Velocity, discharge and momentum all increase with distance from source. Velocity and discharge = energy. More energy = higher bedload.

As a river progresses downstream, it becomes responsible for draining an increasingly larger area (as tributaries join the main channel) and so it's discharge increases. More discharge = more energy available. More energy = a higher bedload

The overall Bedload or capacity of a river increases with distance from source. This is the overall quantity of sediment a river can carry.

The competance also increases with distance from source. This is the ability of the river to transport different sizes of sediment. A high competence means large boulders can be transported. A low competence means only sand & silts can be transported.

At the source, there is a large vertical erosion element and so the stream may have a high capacity for silts and grains (which require little energy in order to become entrained and transported) since these particles are only tiny, it's competence will be low.

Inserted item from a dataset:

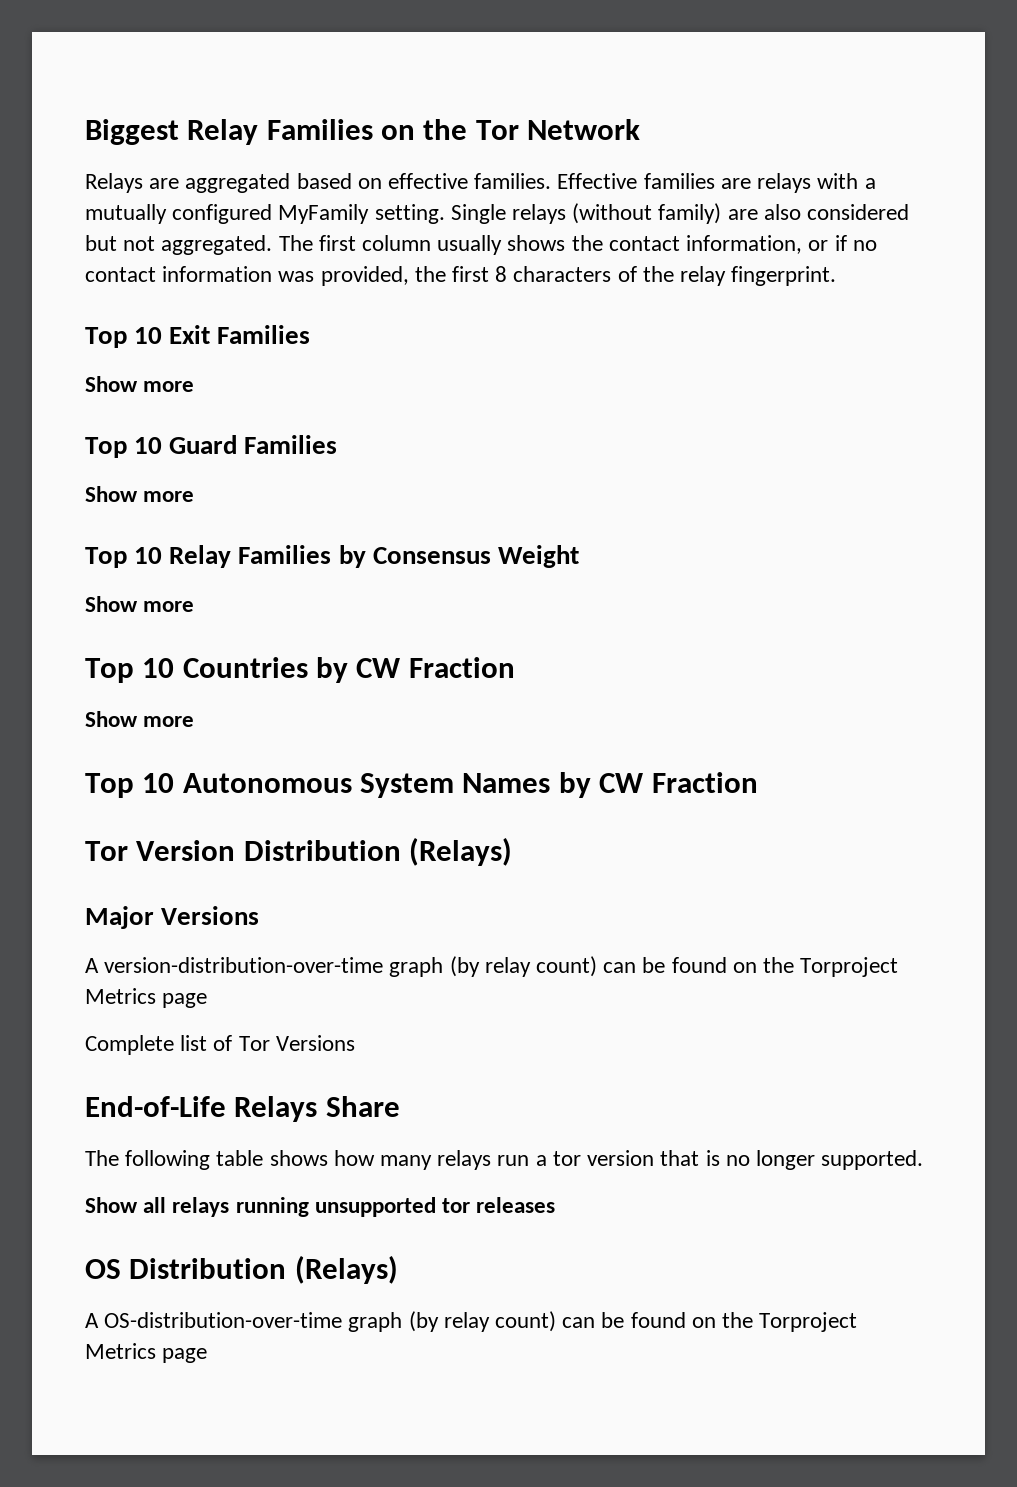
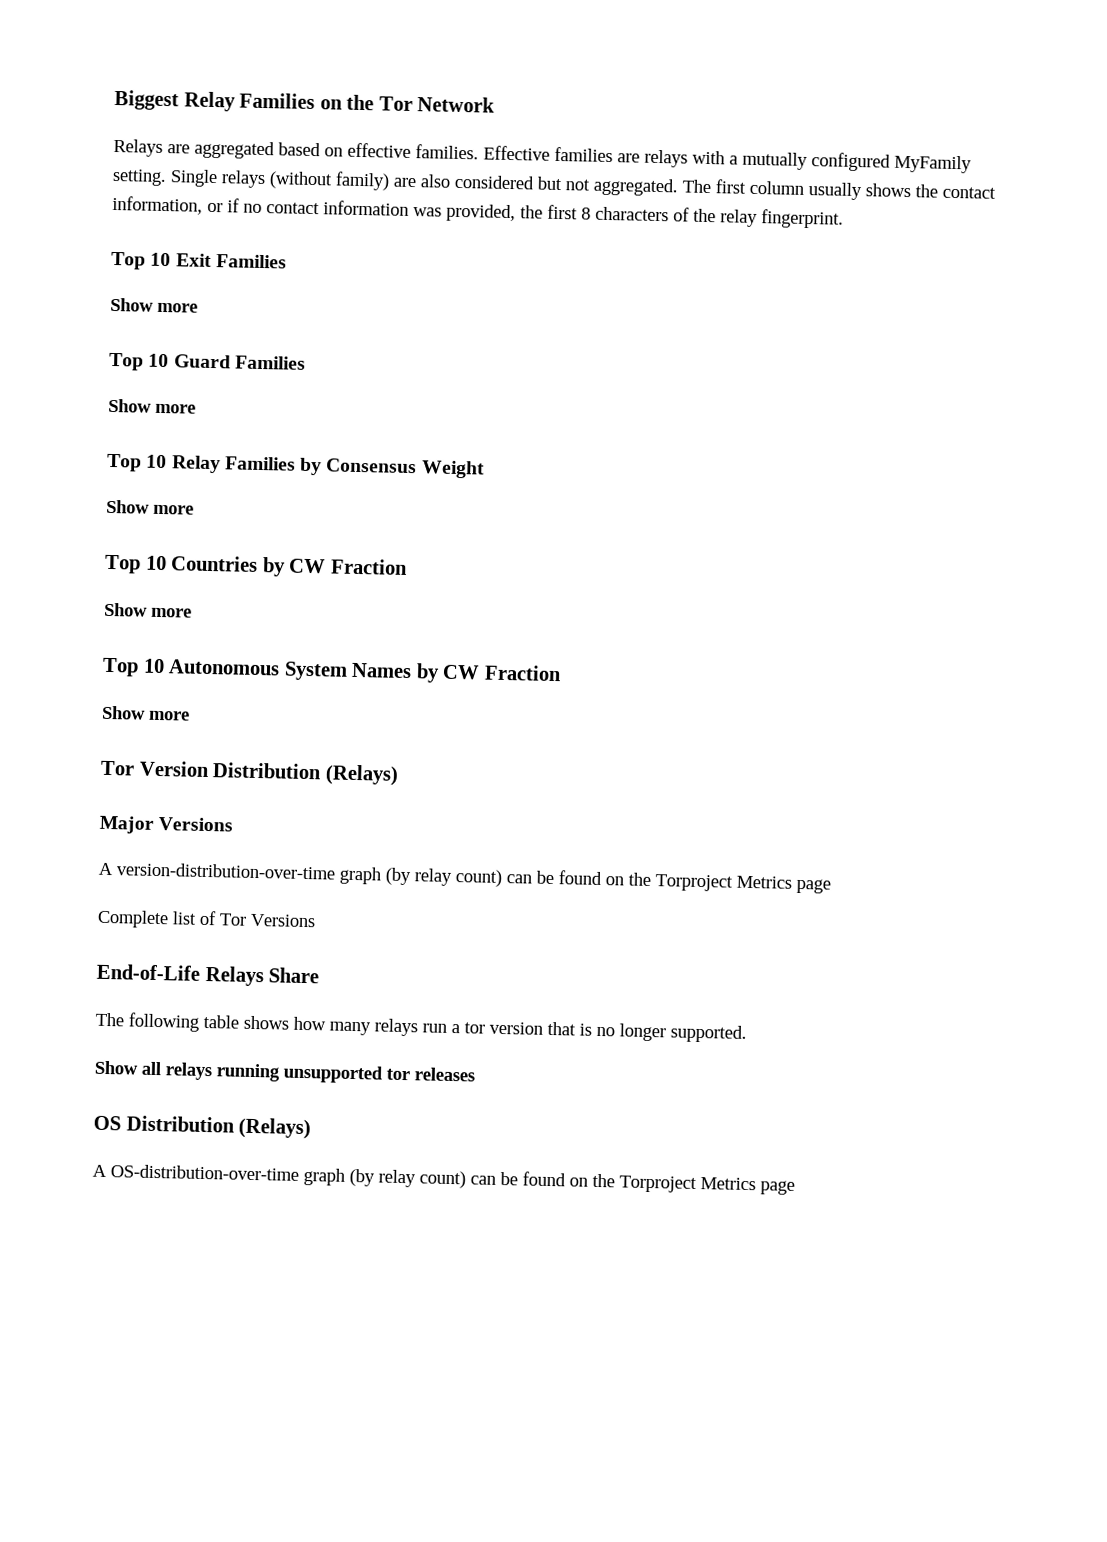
(758, 782) none -> [101,705,190,721] // Show more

Hope this answers your question.
5. (Original post by martynsteel)
The best reason I can think of/remember is that the net energy is spread out over a further area when you think about the relative surface areas of the source and the mouth, so there's less force per unit area to transport sediments. You also have to accept that energy will dissipate into a larger ocean/lake/sea system once it reaches the mouth too.
Thanks, I think I understand this explanation. Thanks for your help!

(Original post by Pegasus2)
Hey there

Velocity, discharge and momentum all increase with distance from source. Velocity and discharge = energy. More energy = higher bedload.

As a river progresses downstream, it becomes responsible for draining an increasingly larger area (as tributaries join the main channel) and so it's discharge increases. More discharge = more energy available. More energy = a higher bedload

The overall Bedload or capacity of a river increases with distance from source. This is the overall quantity of sediment a river can carry.

The competance also increases with distance from source. This is the ability of the river to transport different sizes of sediment. A high competence means large boulders can be transported. A low competence means only sand & silts can be transported.

At the source, there is a large vertical erosion element and so the stream may have a high capacity for silts and grains (which require little energy in order to become entrained and transported) since these particles are only tiny, it's competence will be low.

Hope this answers your question.
I understand the explanation and it makes a lot of sense, but it completely goes against what I've been learning from my revision books. The books are saying the competence is higher upstream, but lower downstream (since the gradient is steeper, hence the energy is greater upstream). I wanted to find out why this is the way it is, as surely velocity, momentum and discharge should amount to greater competence downstream as you have suggested in your post.
6. Couldn't even finish the Geography exam, ran out of time on the last question and missed some easy marks, sucks.